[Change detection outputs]
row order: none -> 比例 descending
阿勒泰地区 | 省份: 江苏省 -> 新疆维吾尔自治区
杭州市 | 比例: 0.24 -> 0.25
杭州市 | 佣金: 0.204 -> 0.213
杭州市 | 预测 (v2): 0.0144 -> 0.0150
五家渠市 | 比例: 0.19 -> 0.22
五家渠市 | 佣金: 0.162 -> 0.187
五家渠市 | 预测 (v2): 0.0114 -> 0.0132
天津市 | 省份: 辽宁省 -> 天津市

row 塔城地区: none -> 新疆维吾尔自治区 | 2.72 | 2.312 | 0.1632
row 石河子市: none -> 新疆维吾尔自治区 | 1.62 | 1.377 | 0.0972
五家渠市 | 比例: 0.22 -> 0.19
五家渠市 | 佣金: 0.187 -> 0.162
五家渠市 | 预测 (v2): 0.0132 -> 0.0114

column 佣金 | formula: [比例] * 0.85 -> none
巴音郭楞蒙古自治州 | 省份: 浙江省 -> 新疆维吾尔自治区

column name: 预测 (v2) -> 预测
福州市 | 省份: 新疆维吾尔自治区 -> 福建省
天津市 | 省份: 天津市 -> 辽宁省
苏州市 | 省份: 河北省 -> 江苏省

What the task requires: Reproduce the records above exactly, from the first line through the line containing "天津市 | 省份: 辽宁省 -> 天津市", and output nothing else.

Solution to the problem:
row order: none -> 比例 descending
阿勒泰地区 | 省份: 江苏省 -> 新疆维吾尔自治区
杭州市 | 比例: 0.24 -> 0.25
杭州市 | 佣金: 0.204 -> 0.213
杭州市 | 预测 (v2): 0.0144 -> 0.0150
五家渠市 | 比例: 0.19 -> 0.22
五家渠市 | 佣金: 0.162 -> 0.187
五家渠市 | 预测 (v2): 0.0114 -> 0.0132
天津市 | 省份: 辽宁省 -> 天津市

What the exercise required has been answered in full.